The bummer is that the Steam portal that runs on Linux is purely coded for x86/amd64 based system, that is why the Steam Deck is based on AMD.

So could it work on arm64 at all ??

Yes it can !!

And it runs quite stable on arm64 when using the x86 emulation tools available to us today.

How to get it operational is the first step in this journey and how to get it optimized will be an ongoing story in this document

For the system we have been using to try this out we started with a quite moderate configuration :

The below software installation covers :

  • Getting a desktop on Ubuntu server
  • Manually installing Nvidia arm drivers
  • (correctly) Installing the x86 and amd64 emulation layers
  • Installing Steam

This will provide you with a setup that allows you to tryout games that are enabled for Linux (x86/amd64 that is)

"Soon" to come

  • A list of programs that have been tested under the non-wine install : " working / not working"
  • Integration with wine to allow Windows games to run on Linux
  • Proton, other optimization ?

Setting up the GPU accelerated Desktop

Please follow instructions in this document to setup Nvidia GPU enabled desktop.
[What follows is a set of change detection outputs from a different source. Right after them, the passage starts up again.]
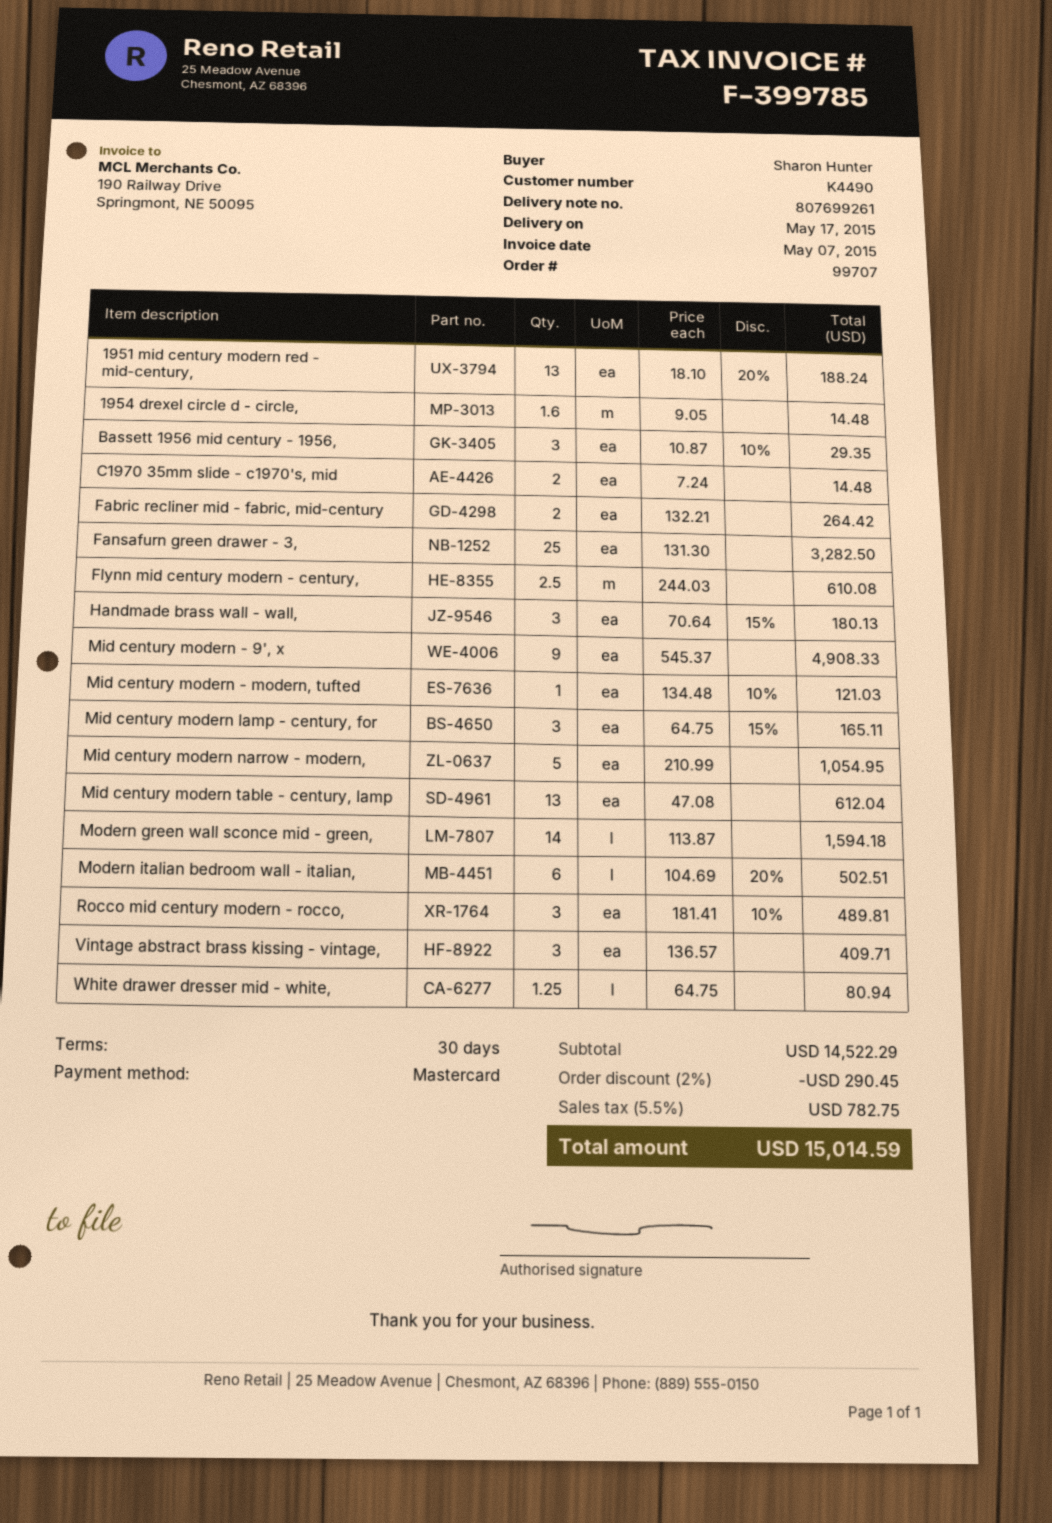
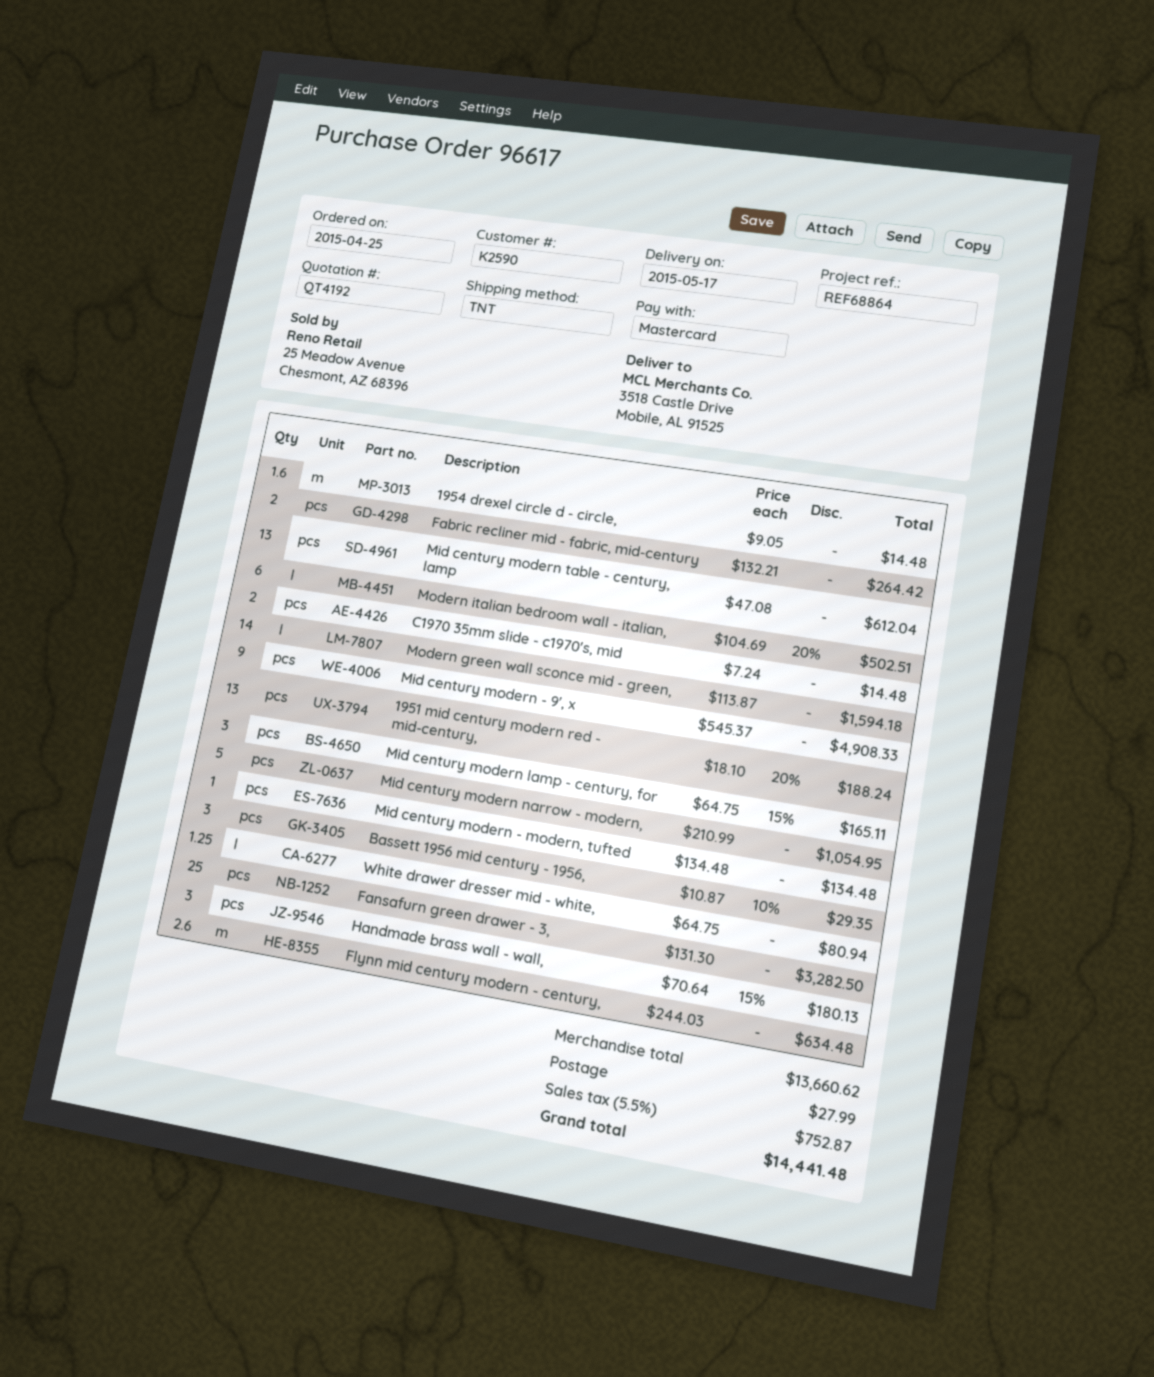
order number: 99707 -> 96617
customer number: K4490 -> K2590
Flynn mid century modern - century,: 2.5 x 244.03 = 610.08 -> 2.6 x 244.03 = 634.48
Mid century modern - modern, tufted: 1 x 134.48 - 10% = 121.03 -> 1 x 134.48 = 134.48
Rocco mid century modern - rocco,: 3 x 181.41 - 10% = 489.81 -> none
Vintage abstract brass kissing - vintage,: 3 x 136.57 = 409.71 -> none
subtotal: 14522.29 -> 13660.62
discount: 2% = 290.45 -> none
shipping: none -> 27.99
tax: 5.5% = 782.75 -> 5.5% = 752.87
total: 15014.59 -> 14441.48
Installing Box86 and Box64 emulation

Box86_Logo

Box86 is an emulator for x86 userspace tools on ARM Linux systems, allowing such systems to execute video games and other programs that have been compiled for x86 Linux systems. Box86 is an alternative to QEMU for user-mode emulation. Box86 also provides dynamic recompilation as well as functionality to intercept dynamic library calls and forward them to equivalent native libraries, allowing applications to run significantly faster than if they were fully emulated. https://en.wikipedia.org/wiki/Box86

Very detailed instructions can be found on the github site of the developer https://github.com/ptitSeb/box86

Box 86 is an amazing achievement and although the focus for box86 and box64 is now on gaming it might have many more application down the road.

Box86 homepage : https://box86.org/

To keep it simple and easy to reproduce we choose here to install the online debs because there are too many dependencies to fulfill manually to compile box86, that depends on the armhf architecture and box64 that supposedly depends on the standard arm64 architecture.

Box86

We use @Itai-Nelken's apt repository to install precompiled box86 debs, updated weekly.
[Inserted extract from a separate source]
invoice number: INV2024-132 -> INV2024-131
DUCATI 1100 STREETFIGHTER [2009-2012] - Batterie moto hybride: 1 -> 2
sudo wget https://itai-nelken.github.io/weekly-box86-debs/debian/box86.list -O /etc/apt/sources.list.d/box86.list
wget -qO- https://itai-nelken.github.io/weekly-box86-debs/debian/KEY.gpg | sudo gpg --dearmor -o /etc/apt/trusted.gpg.d/box86-debs-archive-keyring.gpg
sudo dpkg --add-architecture armhf
sudo apt update
sudo apt install box86:armhf -y
# Run the following command if needed
# sudo apt --fix-broken install

Note that we are installing box86:armhf, do not install box86

Box64

Box64_Logo

We use @ryanfortner's apt repository to install precompiled box64 debs, updated every 24 hours.
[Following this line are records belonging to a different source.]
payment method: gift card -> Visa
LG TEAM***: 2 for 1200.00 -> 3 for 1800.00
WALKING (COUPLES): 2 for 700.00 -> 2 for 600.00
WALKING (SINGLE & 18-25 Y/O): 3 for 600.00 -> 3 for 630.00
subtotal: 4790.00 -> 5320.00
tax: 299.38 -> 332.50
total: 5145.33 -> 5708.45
$ sudo wget https://ryanfortner.github.io/box64-debs/box64.list -O /etc/apt/sources.list.d/box64.list
$ wget -qO- https://ryanfortner.github.io/box64-debs/KEY.gpg | sudo gpg --dearmor -o /etc/apt/trusted.gpg.d/box64-debs-archive-keyring.gpg
$ sudo apt update && sudo apt install box64-generic-arm -y
$ sudo systemctl restart systemd-binfmt

Installing Steam

Use the following to install steam.

$ git clone https://github.com/ptitSeb/box86
$ cd box86
$ ./install_steam.sh

Run Steam

Start Steam with the following command and login to start Steam.

$ /usr/local/bin/steam

Enable Proton for Playing Windows-only games

To play Windows-only games, either wine emulator or proton emulator is needed. Steam comes with proton as such it is just a few click away to play Windows-only games.

Open the setting dialog box.

Open Setting

Select Compatibility button at left panel and check Enable Steam Play for all other titles. Optionally, configure Proton version as desired.